▶ [WHAT THE EXERCISE ASKS] Here you must reproduce each line of the data exactly.

(Front-end code change data)
Segment Open
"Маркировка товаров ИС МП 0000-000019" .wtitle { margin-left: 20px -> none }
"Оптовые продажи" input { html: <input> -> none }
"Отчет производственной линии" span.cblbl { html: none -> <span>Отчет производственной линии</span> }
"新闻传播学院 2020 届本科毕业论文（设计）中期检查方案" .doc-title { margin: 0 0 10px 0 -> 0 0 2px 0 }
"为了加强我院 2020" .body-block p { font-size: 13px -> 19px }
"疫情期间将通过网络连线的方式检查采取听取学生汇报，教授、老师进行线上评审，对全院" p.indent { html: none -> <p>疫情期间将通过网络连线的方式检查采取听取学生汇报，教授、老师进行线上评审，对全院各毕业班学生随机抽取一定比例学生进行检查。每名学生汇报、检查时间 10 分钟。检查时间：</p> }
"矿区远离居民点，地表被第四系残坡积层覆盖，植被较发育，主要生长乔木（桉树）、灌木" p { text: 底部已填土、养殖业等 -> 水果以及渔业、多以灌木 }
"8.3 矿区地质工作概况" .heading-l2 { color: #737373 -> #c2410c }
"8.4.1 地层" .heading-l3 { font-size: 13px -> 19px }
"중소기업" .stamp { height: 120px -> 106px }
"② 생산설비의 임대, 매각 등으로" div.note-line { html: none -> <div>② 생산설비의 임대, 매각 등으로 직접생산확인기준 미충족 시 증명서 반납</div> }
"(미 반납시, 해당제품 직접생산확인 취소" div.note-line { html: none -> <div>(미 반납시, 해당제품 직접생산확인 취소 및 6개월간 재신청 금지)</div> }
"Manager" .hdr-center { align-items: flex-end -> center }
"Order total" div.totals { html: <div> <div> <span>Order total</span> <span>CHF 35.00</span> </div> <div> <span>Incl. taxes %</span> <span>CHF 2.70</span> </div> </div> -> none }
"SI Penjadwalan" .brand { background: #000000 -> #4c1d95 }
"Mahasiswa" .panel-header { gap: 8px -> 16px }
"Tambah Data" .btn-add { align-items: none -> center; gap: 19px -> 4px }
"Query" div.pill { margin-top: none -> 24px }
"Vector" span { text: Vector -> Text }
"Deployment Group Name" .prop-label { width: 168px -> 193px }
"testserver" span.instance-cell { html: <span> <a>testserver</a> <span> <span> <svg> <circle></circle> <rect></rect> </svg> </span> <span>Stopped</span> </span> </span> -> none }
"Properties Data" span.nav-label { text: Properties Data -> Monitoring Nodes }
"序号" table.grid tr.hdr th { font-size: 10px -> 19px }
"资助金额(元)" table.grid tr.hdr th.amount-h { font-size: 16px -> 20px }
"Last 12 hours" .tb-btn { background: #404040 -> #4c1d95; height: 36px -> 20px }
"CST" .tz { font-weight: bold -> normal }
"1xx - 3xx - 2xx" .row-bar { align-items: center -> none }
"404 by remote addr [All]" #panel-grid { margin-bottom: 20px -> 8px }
Segment Closed
▶ [TASK SOLUTION]
"Маркировка товаров ИС МП 0000-000019" .wtitle { margin-left: 20px -> none }
"Оптовые продажи" input { html: <input> -> none }
"Отчет производственной линии" span.cblbl { html: none -> <span>Отчет производственной линии</span> }
"新闻传播学院 2020 届本科毕业论文（设计）中期检查方案" .doc-title { margin: 0 0 10px 0 -> 0 0 2px 0 }
"为了加强我院 2020" .body-block p { font-size: 13px -> 19px }
"疫情期间将通过网络连线的方式检查采取听取学生汇报，教授、老师进行线上评审，对全院" p.indent { html: none -> <p>疫情期间将通过网络连线的方式检查采取听取学生汇报，教授、老师进行线上评审，对全院各毕业班学生随机抽取一定比例学生进行检查。每名学生汇报、检查时间 10 分钟。检查时间：</p> }
"矿区远离居民点，地表被第四系残坡积层覆盖，植被较发育，主要生长乔木（桉树）、灌木" p { text: 底部已填土、养殖业等 -> 水果以及渔业、多以灌木 }
"8.3 矿区地质工作概况" .heading-l2 { color: #737373 -> #c2410c }
"8.4.1 地层" .heading-l3 { font-size: 13px -> 19px }
"중소기업" .stamp { height: 120px -> 106px }
"② 생산설비의 임대, 매각 등으로" div.note-line { html: none -> <div>② 생산설비의 임대, 매각 등으로 직접생산확인기준 미충족 시 증명서 반납</div> }
"(미 반납시, 해당제품 직접생산확인 취소" div.note-line { html: none -> <div>(미 반납시, 해당제품 직접생산확인 취소 및 6개월간 재신청 금지)</div> }
"Manager" .hdr-center { align-items: flex-end -> center }
"Order total" div.totals { html: <div> <div> <span>Order total</span> <span>CHF 35.00</span> </div> <div> <span>Incl. taxes %</span> <span>CHF 2.70</span> </div> </div> -> none }
"SI Penjadwalan" .brand { background: #000000 -> #4c1d95 }
"Mahasiswa" .panel-header { gap: 8px -> 16px }
"Tambah Data" .btn-add { align-items: none -> center; gap: 19px -> 4px }
"Query" div.pill { margin-top: none -> 24px }
"Vector" span { text: Vector -> Text }
"Deployment Group Name" .prop-label { width: 168px -> 193px }
"testserver" span.instance-cell { html: <span> <a>testserver</a> <span> <span> <svg> <circle></circle> <rect></rect> </svg> </span> <span>Stopped</span> </span> </span> -> none }
"Properties Data" span.nav-label { text: Properties Data -> Monitoring Nodes }
"序号" table.grid tr.hdr th { font-size: 10px -> 19px }
"资助金额(元)" table.grid tr.hdr th.amount-h { font-size: 16px -> 20px }
"Last 12 hours" .tb-btn { background: #404040 -> #4c1d95; height: 36px -> 20px }
"CST" .tz { font-weight: bold -> normal }
"1xx - 3xx - 2xx" .row-bar { align-items: center -> none }
"404 by remote addr [All]" #panel-grid { margin-bottom: 20px -> 8px }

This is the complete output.